Businesses maintain financial accounts for various reasons. First, it’s expected by law in many jurisdictions that companies keep financial records. Second, it enables businesses to keep track of incomes and expenditures, information that is essential to understanding their financial position. Third, companies use these records to compute taxes due.
Financial accounting is a branch of accounting that comprises the analysis, summary and reporting of a business’s financial transactions. These transactions are guided by standard guidelines which provide direction on how to record, summarise and present the information. The recipients of this information are varied and range from business owners and shareholders to employees, government agencies and the general public.
A standard framework that guides the preparation of financial accounts is the Generally Accepted Accounting Principles (GAAP), which has the rules and conventions that accountants are expected to follow when preparing financial statements. Another accounting standard, the International Financial Reporting Standards (IFRS), exists to guide the reporting of particular types of transactions. IFRS is used more internationally, therefore helping to ensure consistency in financial reporting among businesses with a global footprint.
It’s important to note that among the various purposes of financial accounting, it cannot provide the value of a company. Instead, it provides enough information to allow the recipients of the financial statements to assess this for themselves. As a businessman with extensive experience in international business, Domen Zavrl understands the true value of financial accounting and reporting in the global business environment.
Five main categories of financial data are vital to financial accounting: assets, expenses, equity, liabilities and revenues. Accounting and reporting on expenses and revenues are captured on the income statement, while assets, equity and liabilities are found on the balance sheet.
The Core of Financial Accounting
Central to financial accounting is a system of recording transactions known as double-entry accounting. The system requires that for every business transaction, at least two accounts are affected. For example, if a company buys supplies using cash, its Cash and Supplies accounts are affected. One of the accounts will have an amount recorded as a debit (the Cash account), while the other will have an amount credited to it (Supplies). When recording the transaction, the credit and debit amounts must be equal.

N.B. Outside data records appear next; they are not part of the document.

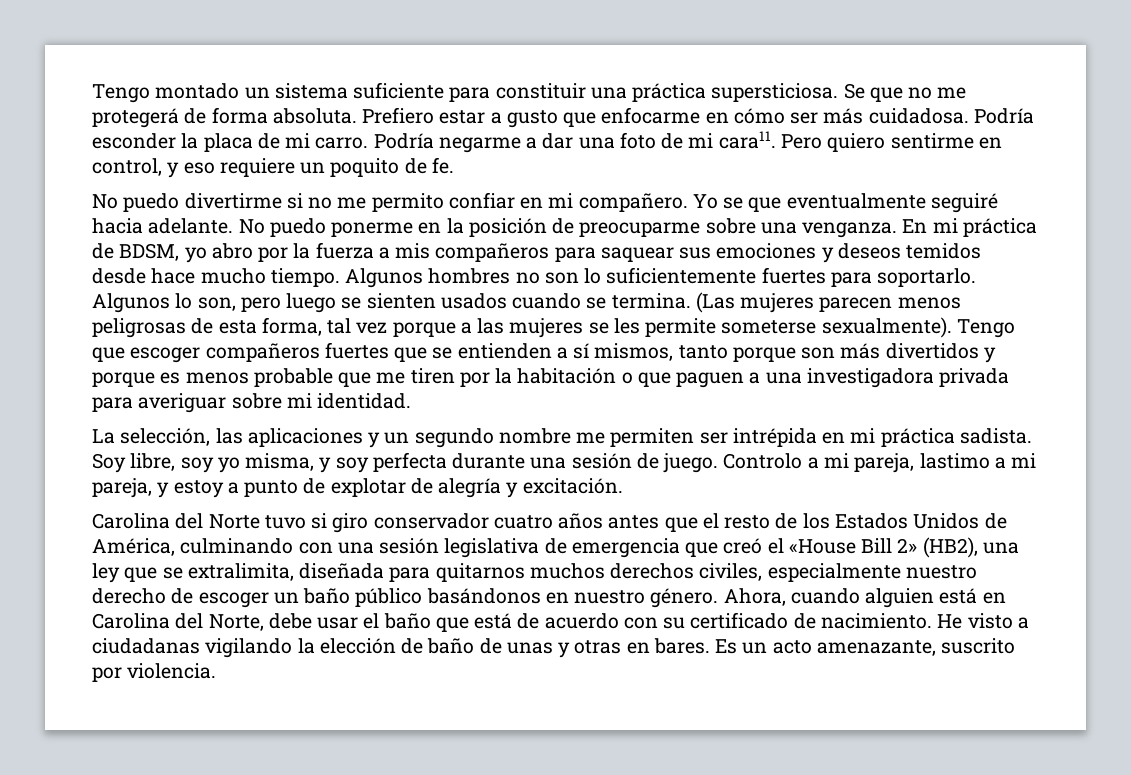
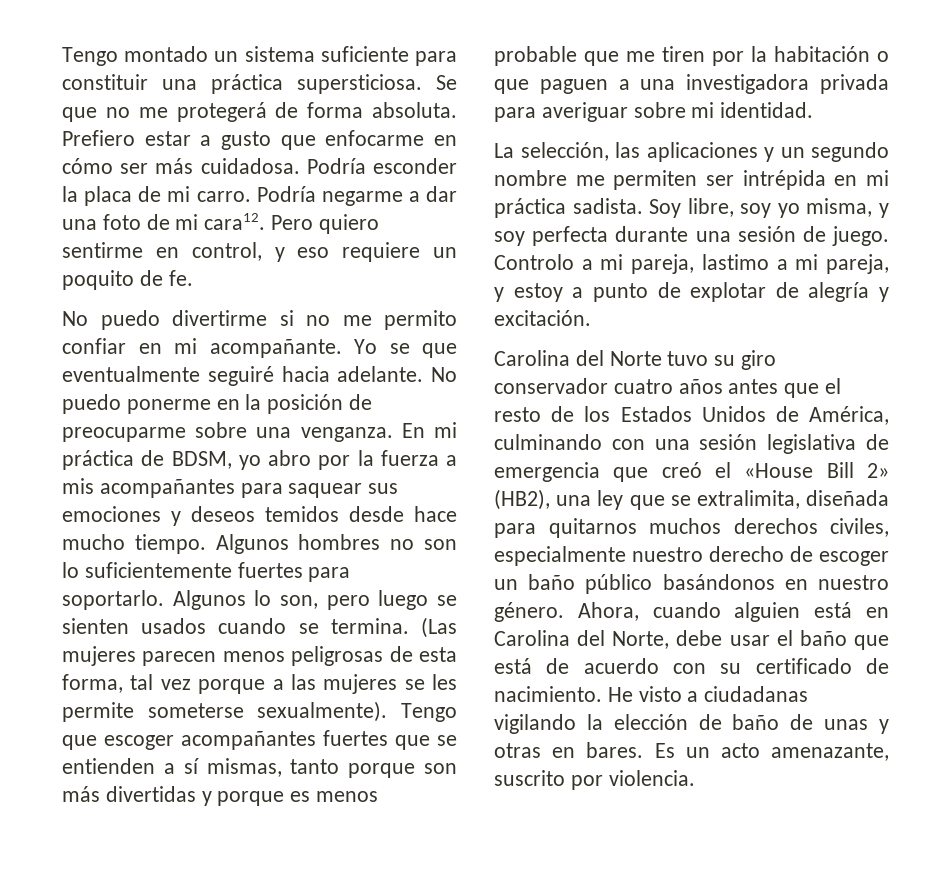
[718,131,776,149] cara11. -> [204,213,266,230] cara12.
[578,193,688,212] compañero. -> [209,339,342,358] acompañante.
[435,243,550,262] compañeros -> [99,479,235,498] acompañantes
[205,343,320,362] compañeros -> [181,731,316,750] acompañantes
[594,343,674,361] mismos, -> [206,758,282,777] mismas,
[885,343,979,359] divertidos -> [105,786,196,802] divertidas
[311,513,328,529] si -> [714,355,736,366] su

The double entry system ensures that a company’s assets (A) equal its liabilities (L) and equity (E) accounts. This equality is what’s commonly known as the accounting equation, which is captured as A=L+E. Assets represent what the company owns, liabilities represent what it owes to others (for example, banks, creditors, suppliers), and equity is what’s left from the difference between the two.
A second crucial aspect of financial accounting is the method that it follows. There are two:
- Cash Method: This method entails recording transactions when the business receives an actual cash payment or pays an obligation in cash
- Accrual Method: The accrual method requires the recording of transactions when they occur rather than when the money is received or paid out
Many companies use the accrual method to record financial transactions as it ensures all aspects of the companies’ finances reflect economic reality.
Users of Accounting Information
Three different types of users have been identified as having an interest in the information produced through financial accounting. These are:
- Internal Users: Management and ownership will use financial data to assess whether to borrow more resources or to use surplus finances to expand into new markets.
- External Users: External users have different interests and questions they want to be answered through a company’s financial information. A supplier, for example, will be interested in whether the business has the finances to pay its debts. An employee, on the other hand, will assess a company’s financials to understand whether it can sustain the workforce.
- Government Agencies: Agencies such as tax authorities will scrutinise financial statements to confirm whether a business is meeting its tax obligations as specified in law.